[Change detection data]
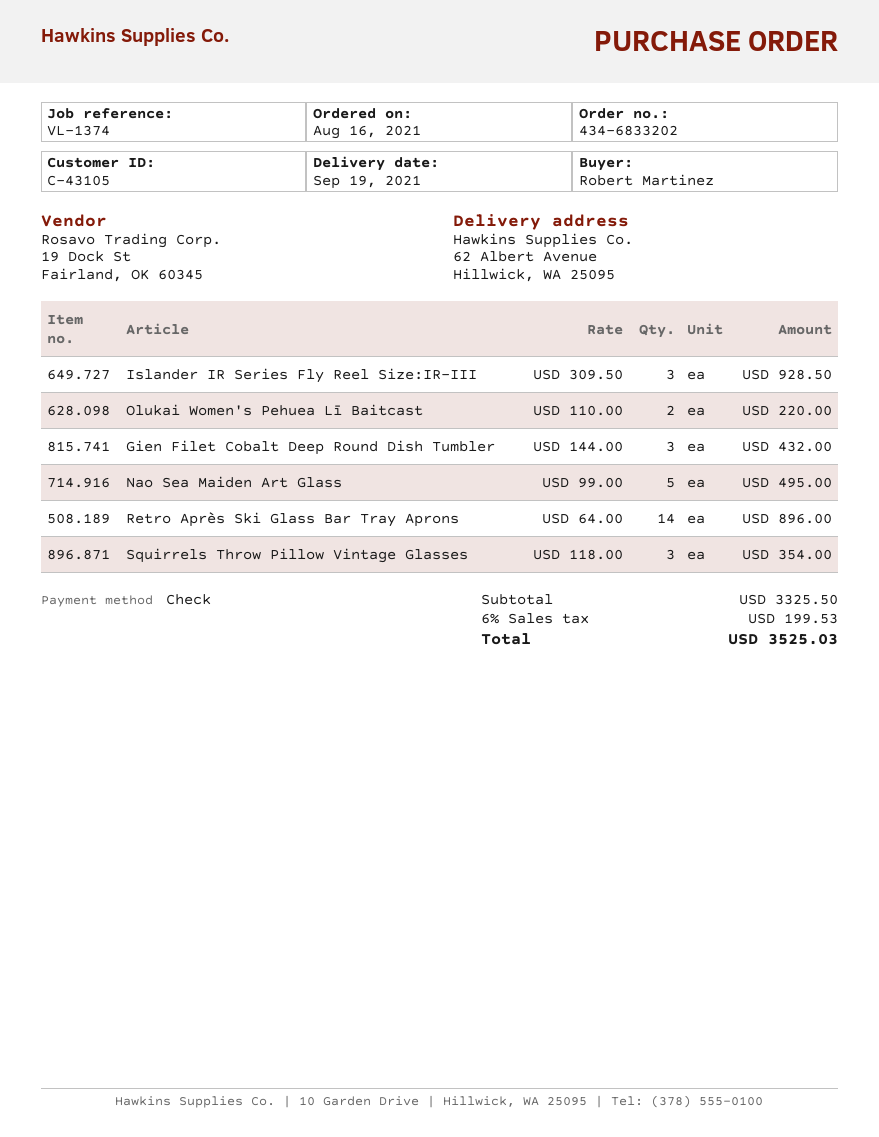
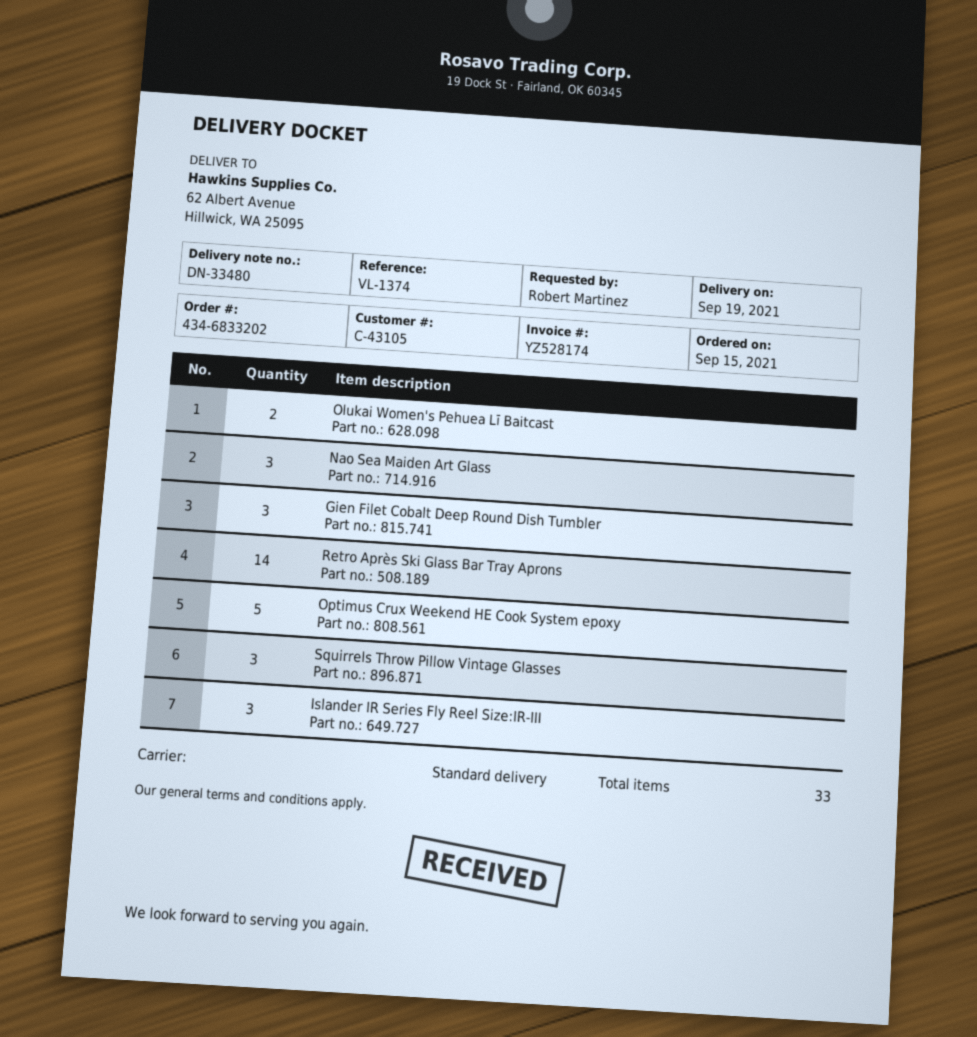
order date: 2021-08-16 -> 2021-09-15
Nao Sea Maiden Art Glass: 5 -> 3
Optimus Crux Weekend HE Cook System epoxy: none -> 5

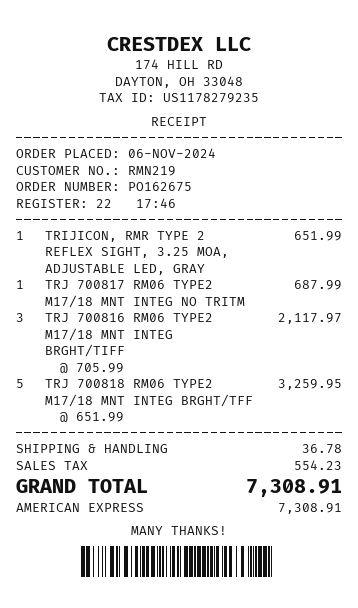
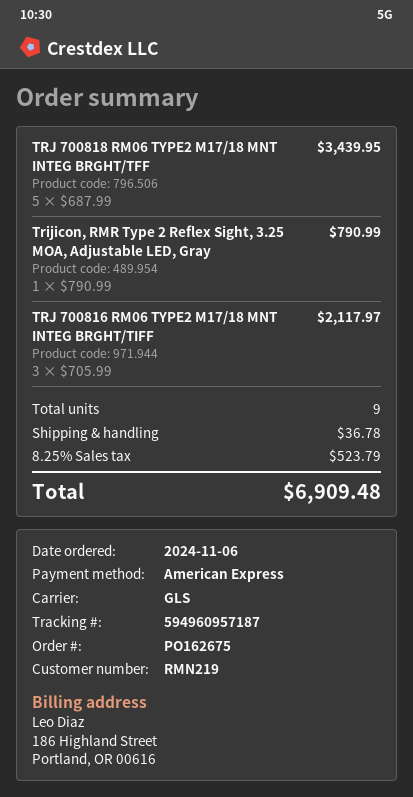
TRIJICON, RMR TYPE 2 REFLEX SIGHT, 3.25 MOA, ADJUSTABLE LED, GRAY: 1 x 651.99 = 651.99 -> 1 x 790.99 = 790.99
TRJ 700817 RM06 TYPE2 M17/18 MNT INTEG NO TRITM: 1 x 687.99 = 687.99 -> none
TRJ 700818 RM06 TYPE2 M17/18 MNT INTEG BRGHT/TFF: 5 x 651.99 = 3259.95 -> 5 x 687.99 = 3439.95
tax: 554.23 -> 523.79
total: 7308.91 -> 6909.48

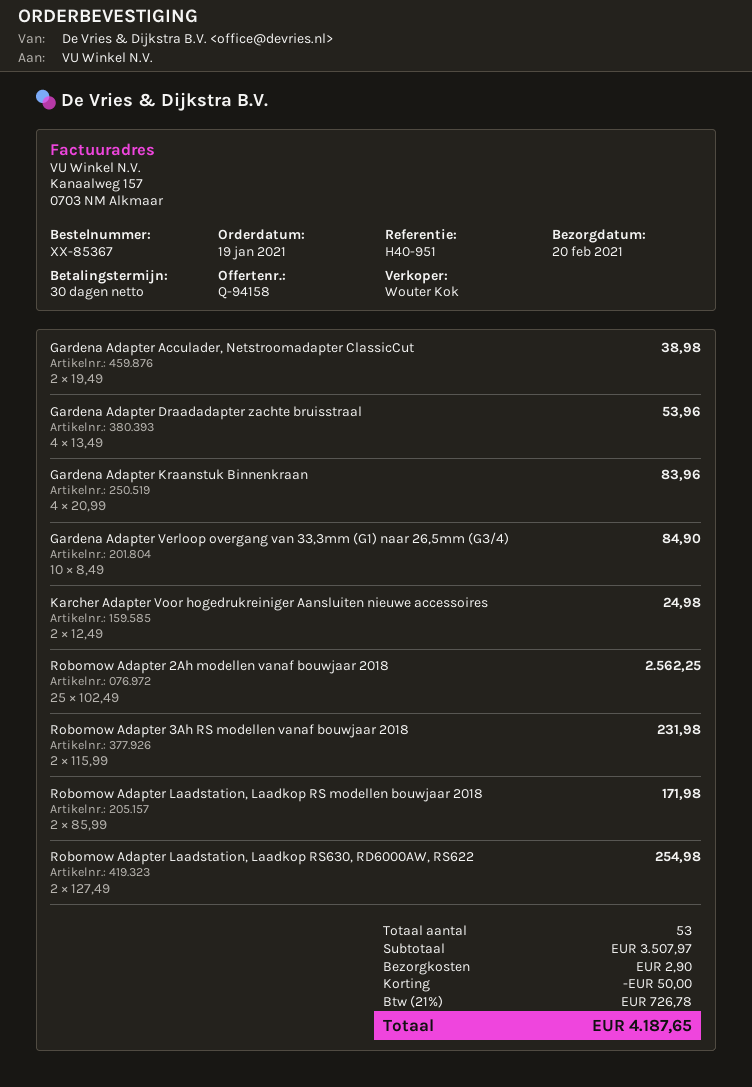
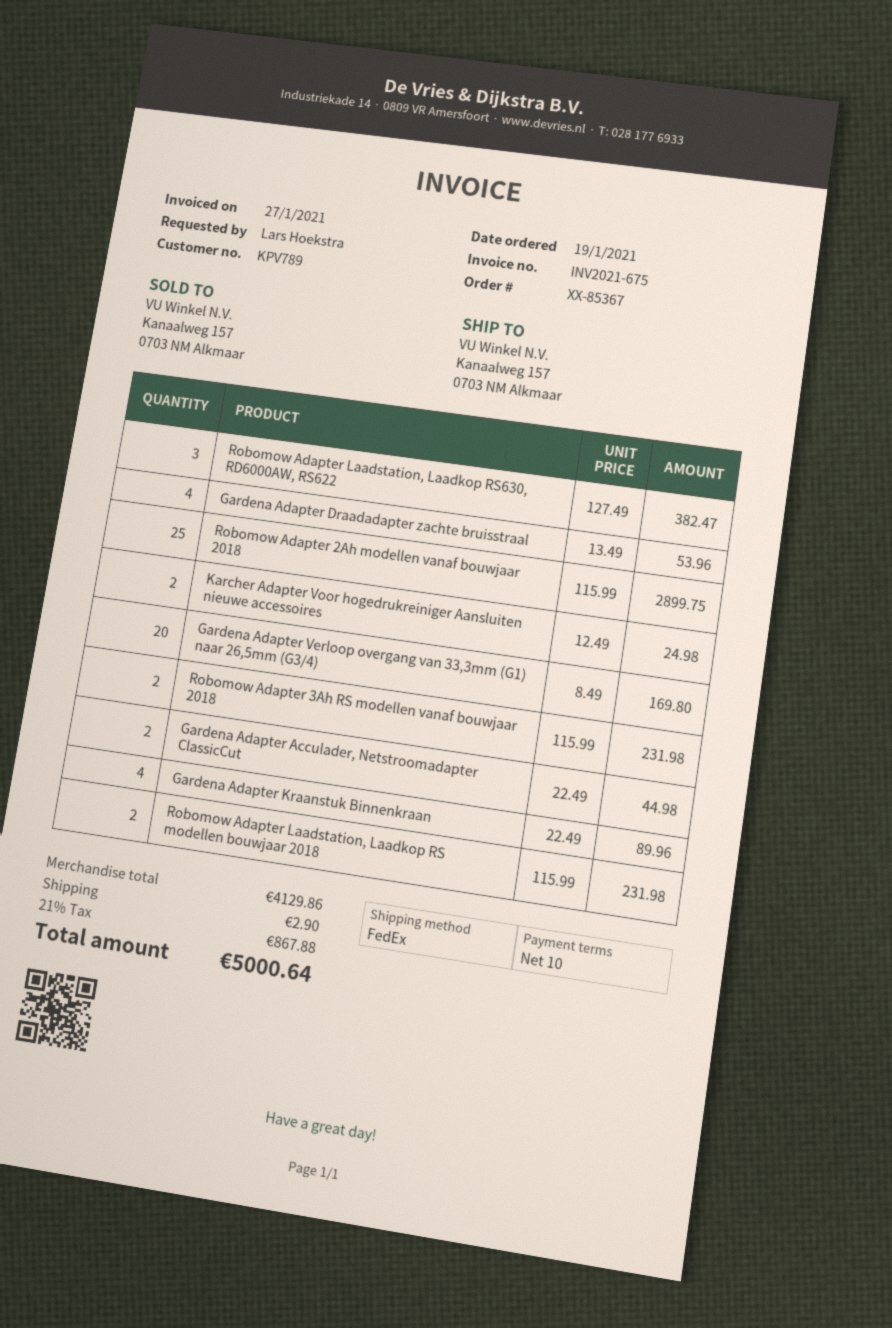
payment terms: 30 days -> 10 days
Gardena Adapter Acculader, Netstroomadapter ClassicCut: 2 x 19.49 = 38.98 -> 2 x 22.49 = 44.98
Gardena Adapter Kraanstuk Binnenkraan: 4 x 20.99 = 83.96 -> 4 x 22.49 = 89.96
Gardena Adapter Verloop overgang van 33,3mm (G1) naar 26,5mm (G3/4): 10 x 8.49 = 84.90 -> 20 x 8.49 = 169.80
Robomow Adapter 2Ah modellen vanaf bouwjaar 2018: 25 x 102.49 = 2562.25 -> 25 x 115.99 = 2899.75
Robomow Adapter Laadstation, Laadkop RS modellen bouwjaar 2018: 2 x 85.99 = 171.98 -> 2 x 115.99 = 231.98
Robomow Adapter Laadstation, Laadkop RS630, RD6000AW, RS622: 2 x 127.49 = 254.98 -> 3 x 127.49 = 382.47
subtotal: 3507.97 -> 4129.86
discount: 50.00 -> none
tax: 21% = 726.78 -> 21% = 867.88
total: 4187.65 -> 5000.64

● Exercise directions
Only the lines from the one containing "subtotal: 3507.97 -> 4129.86" through the final line of the records above should be printed, exactly as they stand.

● Exercise solution
subtotal: 3507.97 -> 4129.86
discount: 50.00 -> none
tax: 21% = 726.78 -> 21% = 867.88
total: 4187.65 -> 5000.64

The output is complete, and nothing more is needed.